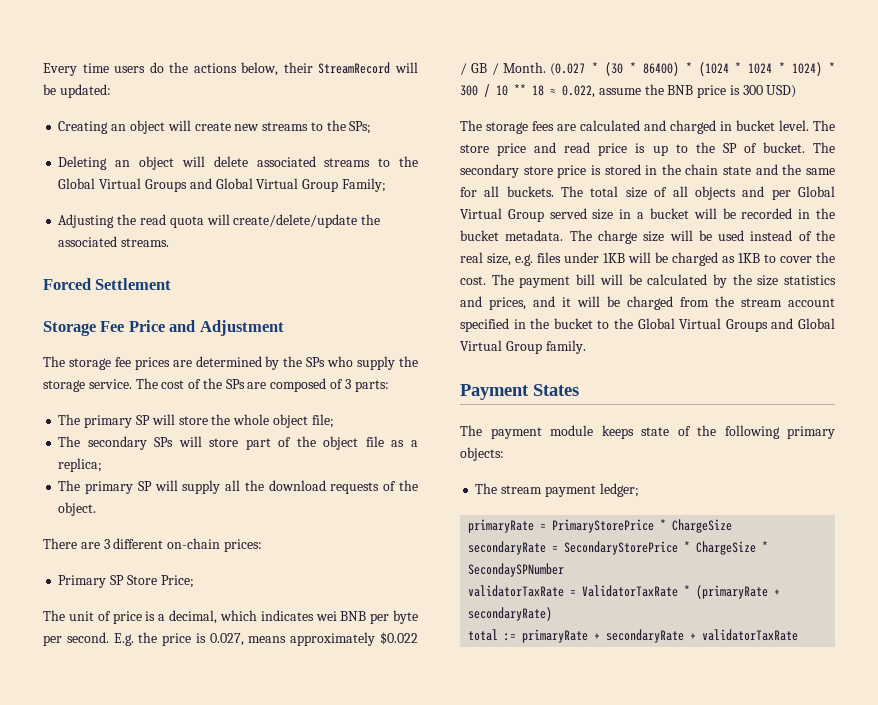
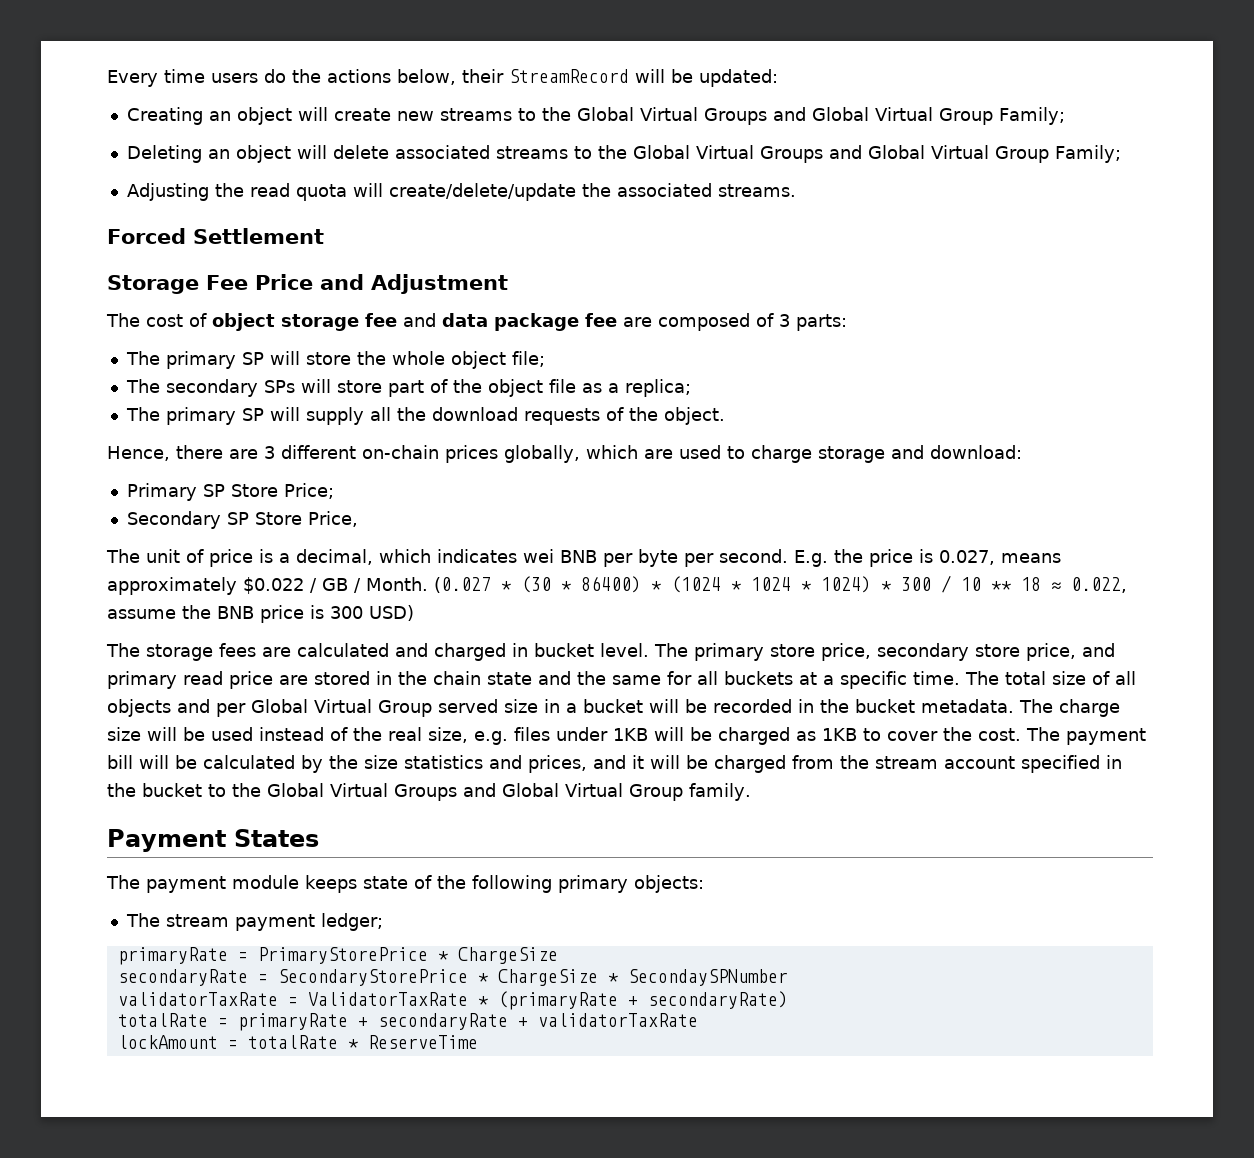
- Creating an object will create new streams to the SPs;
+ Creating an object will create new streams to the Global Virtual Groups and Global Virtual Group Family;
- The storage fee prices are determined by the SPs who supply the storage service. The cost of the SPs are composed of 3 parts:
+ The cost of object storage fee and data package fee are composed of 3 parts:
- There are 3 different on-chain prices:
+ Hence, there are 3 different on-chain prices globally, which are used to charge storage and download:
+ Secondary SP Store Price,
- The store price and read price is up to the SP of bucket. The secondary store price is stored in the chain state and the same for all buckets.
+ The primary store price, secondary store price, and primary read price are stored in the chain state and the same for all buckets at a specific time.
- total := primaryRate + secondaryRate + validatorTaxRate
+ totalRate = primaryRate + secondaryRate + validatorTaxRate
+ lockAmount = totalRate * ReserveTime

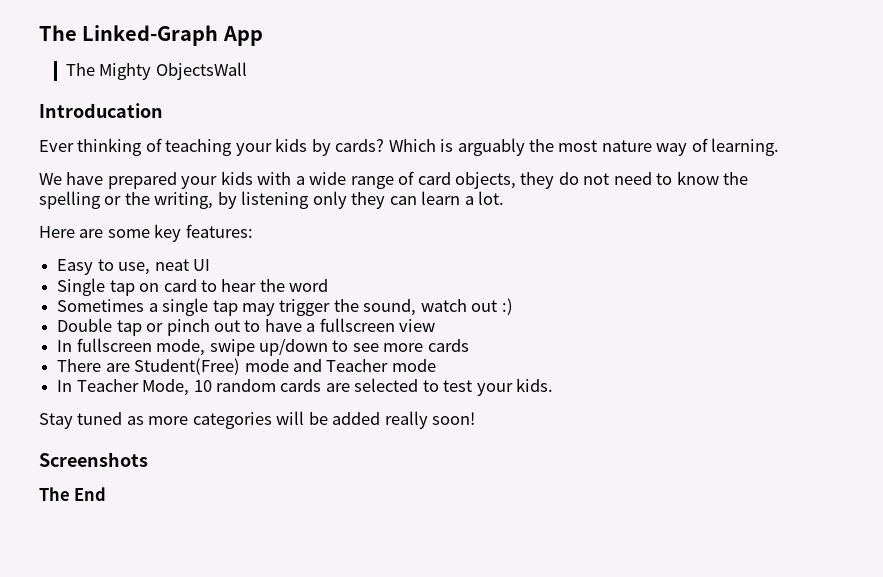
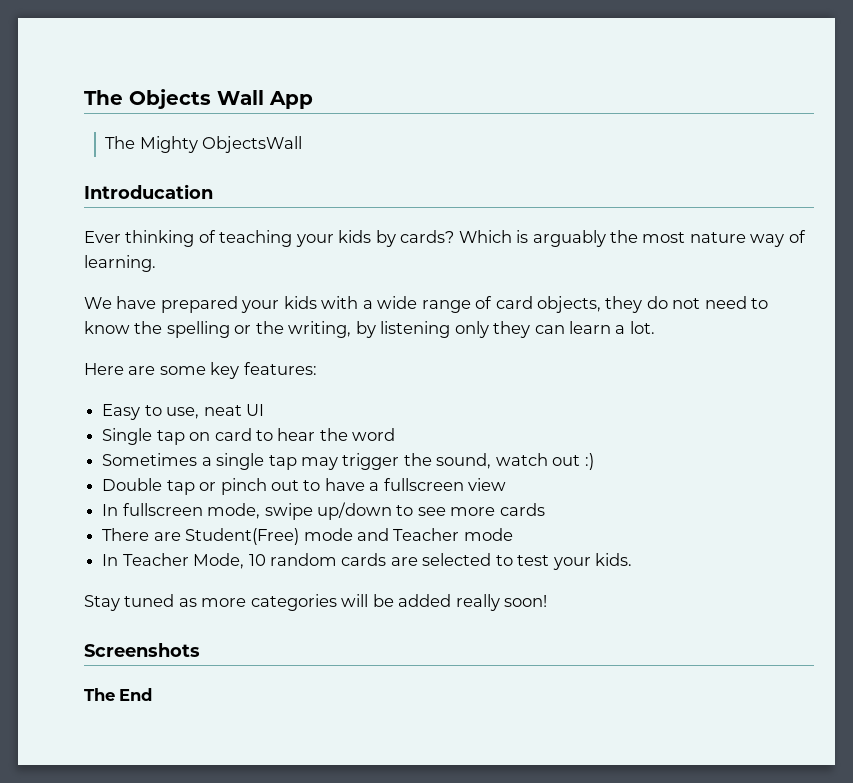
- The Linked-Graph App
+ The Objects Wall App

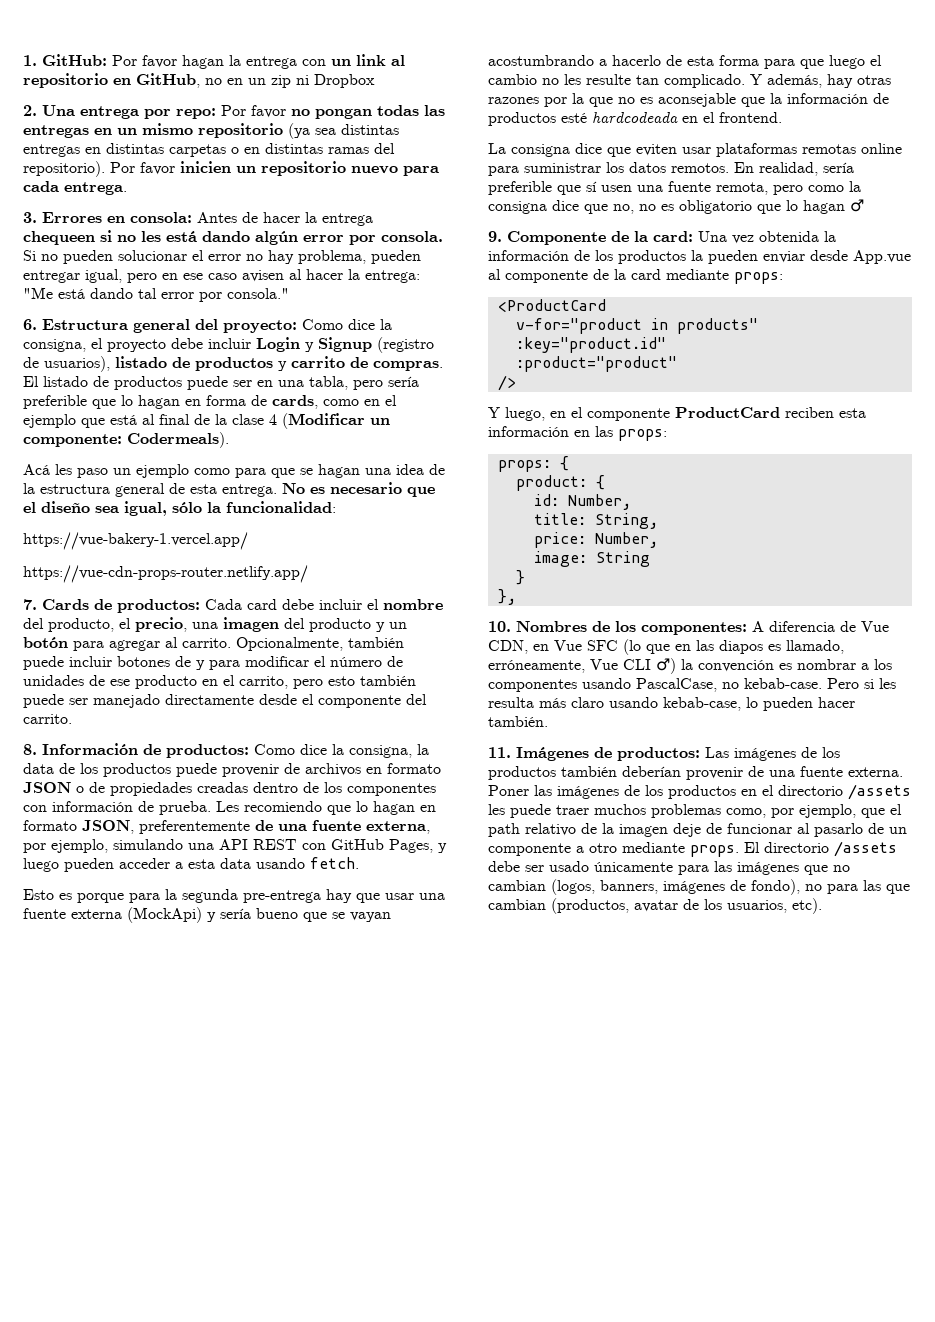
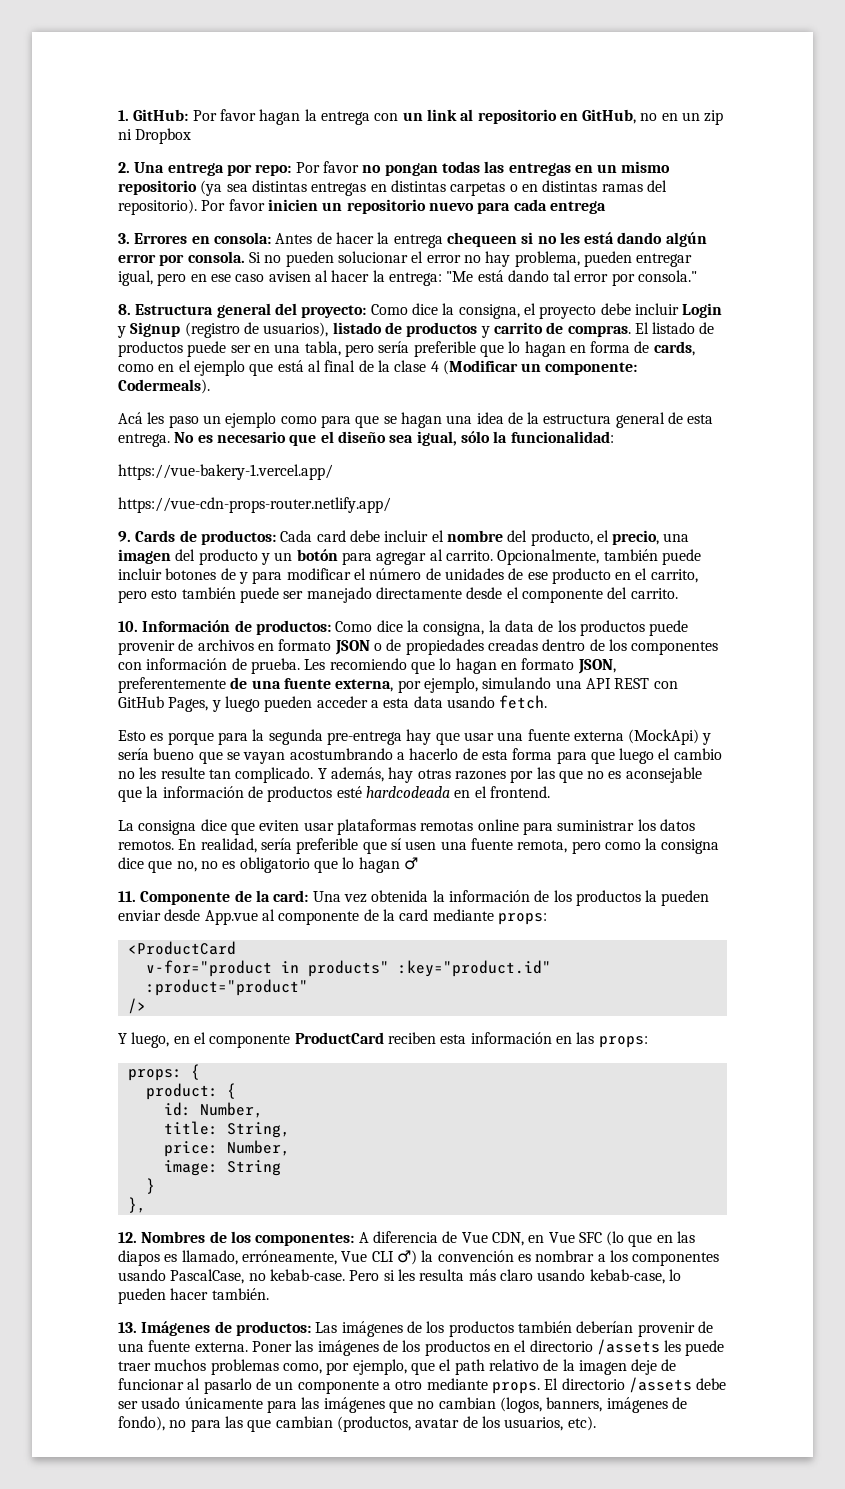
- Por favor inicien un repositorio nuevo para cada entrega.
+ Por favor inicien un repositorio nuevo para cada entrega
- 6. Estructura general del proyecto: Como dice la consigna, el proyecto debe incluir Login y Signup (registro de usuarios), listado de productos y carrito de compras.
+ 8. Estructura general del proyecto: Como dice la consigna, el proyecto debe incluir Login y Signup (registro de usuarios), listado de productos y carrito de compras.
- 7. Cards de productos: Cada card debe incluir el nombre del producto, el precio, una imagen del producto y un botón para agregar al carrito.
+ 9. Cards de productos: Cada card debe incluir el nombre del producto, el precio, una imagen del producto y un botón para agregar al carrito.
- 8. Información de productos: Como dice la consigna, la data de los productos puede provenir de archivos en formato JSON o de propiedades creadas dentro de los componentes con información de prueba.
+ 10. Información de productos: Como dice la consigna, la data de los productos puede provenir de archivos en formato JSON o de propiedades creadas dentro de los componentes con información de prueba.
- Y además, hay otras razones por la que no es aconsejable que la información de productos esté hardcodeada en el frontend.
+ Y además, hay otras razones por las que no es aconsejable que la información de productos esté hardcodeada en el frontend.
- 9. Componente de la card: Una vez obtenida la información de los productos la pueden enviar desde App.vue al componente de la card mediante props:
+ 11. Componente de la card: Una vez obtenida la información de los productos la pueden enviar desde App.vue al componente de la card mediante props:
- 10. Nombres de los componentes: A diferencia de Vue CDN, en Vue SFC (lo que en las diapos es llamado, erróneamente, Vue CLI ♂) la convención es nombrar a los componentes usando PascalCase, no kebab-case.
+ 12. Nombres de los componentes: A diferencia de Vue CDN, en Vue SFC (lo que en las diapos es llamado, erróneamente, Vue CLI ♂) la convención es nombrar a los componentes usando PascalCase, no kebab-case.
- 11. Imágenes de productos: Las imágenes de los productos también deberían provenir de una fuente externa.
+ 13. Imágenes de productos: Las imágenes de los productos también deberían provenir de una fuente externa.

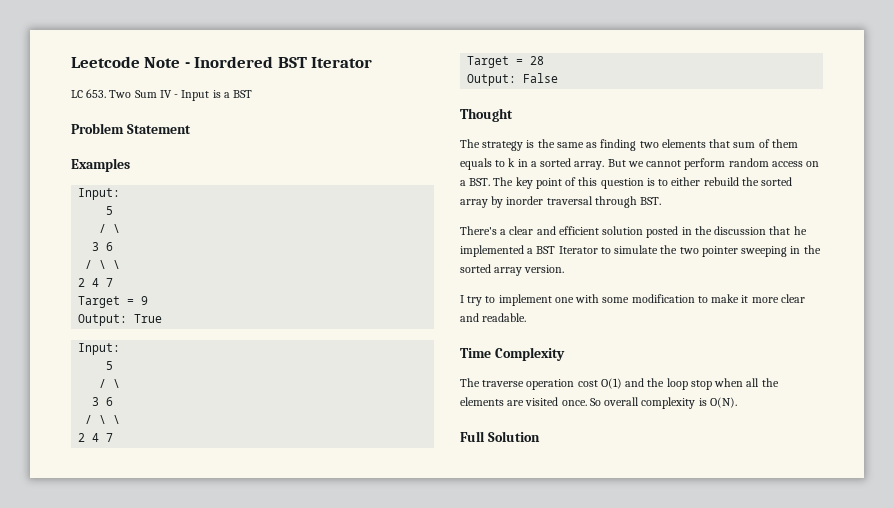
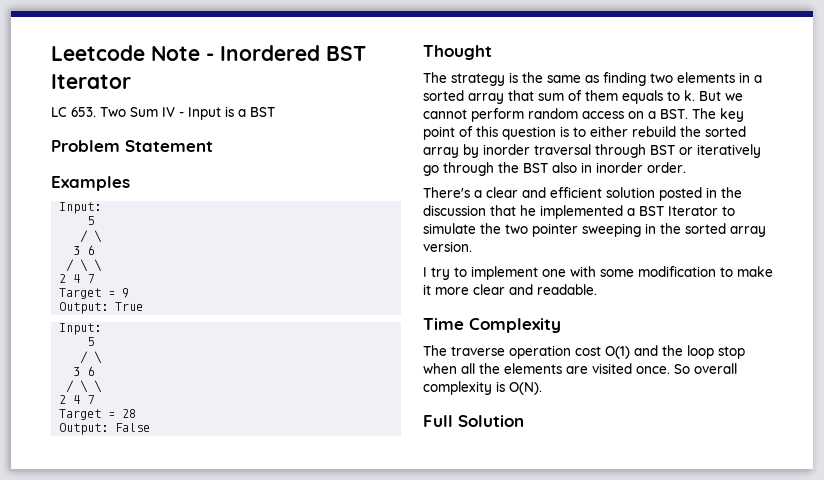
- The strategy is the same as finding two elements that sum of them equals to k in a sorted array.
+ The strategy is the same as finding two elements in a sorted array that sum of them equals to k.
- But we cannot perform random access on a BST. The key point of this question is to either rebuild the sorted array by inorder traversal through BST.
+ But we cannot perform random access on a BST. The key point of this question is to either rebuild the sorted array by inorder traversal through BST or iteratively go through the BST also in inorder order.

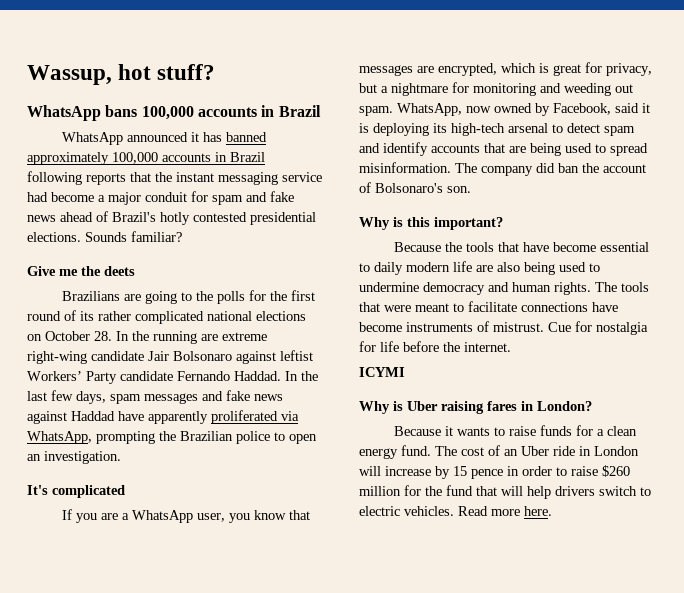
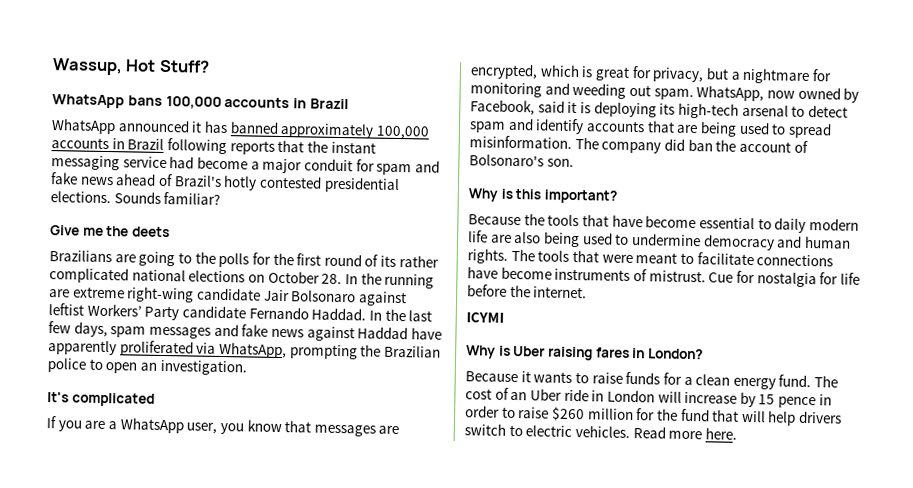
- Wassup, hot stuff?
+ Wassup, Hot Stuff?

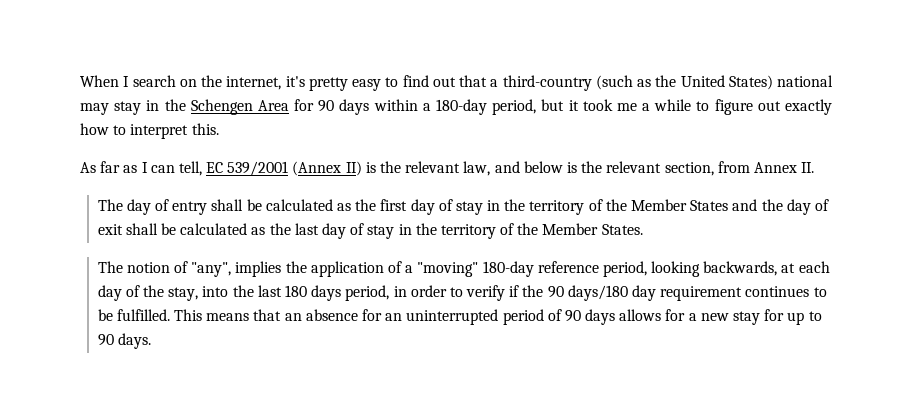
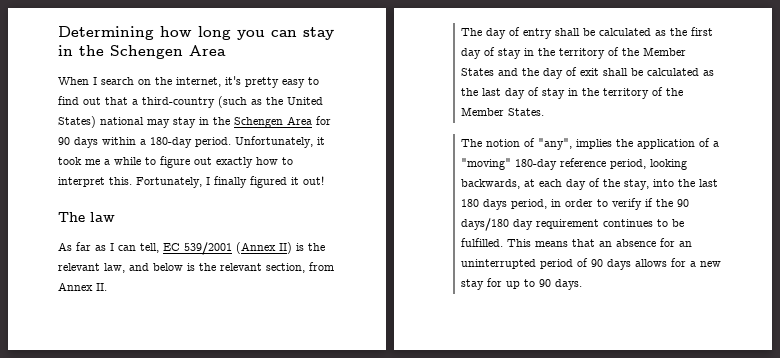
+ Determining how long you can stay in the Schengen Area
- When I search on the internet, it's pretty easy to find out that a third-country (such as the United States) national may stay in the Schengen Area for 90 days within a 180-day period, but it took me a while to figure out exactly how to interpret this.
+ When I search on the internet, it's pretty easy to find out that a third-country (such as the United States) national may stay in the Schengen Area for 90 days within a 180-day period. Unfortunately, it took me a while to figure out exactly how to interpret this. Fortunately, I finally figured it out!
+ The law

◆ What you have to do: Reproduce every line from the entries that holds the word "When".

◆ Output for this exercise:
- When I search on the internet, it's pretty easy to find out that a third-country (such as the United States) national may stay in the Schengen Area for 90 days within a 180-day period, but it took me a while to figure out exactly how to interpret this.
+ When I search on the internet, it's pretty easy to find out that a third-country (such as the United States) national may stay in the Schengen Area for 90 days within a 180-day period. Unfortunately, it took me a while to figure out exactly how to interpret this. Fortunately, I finally figured it out!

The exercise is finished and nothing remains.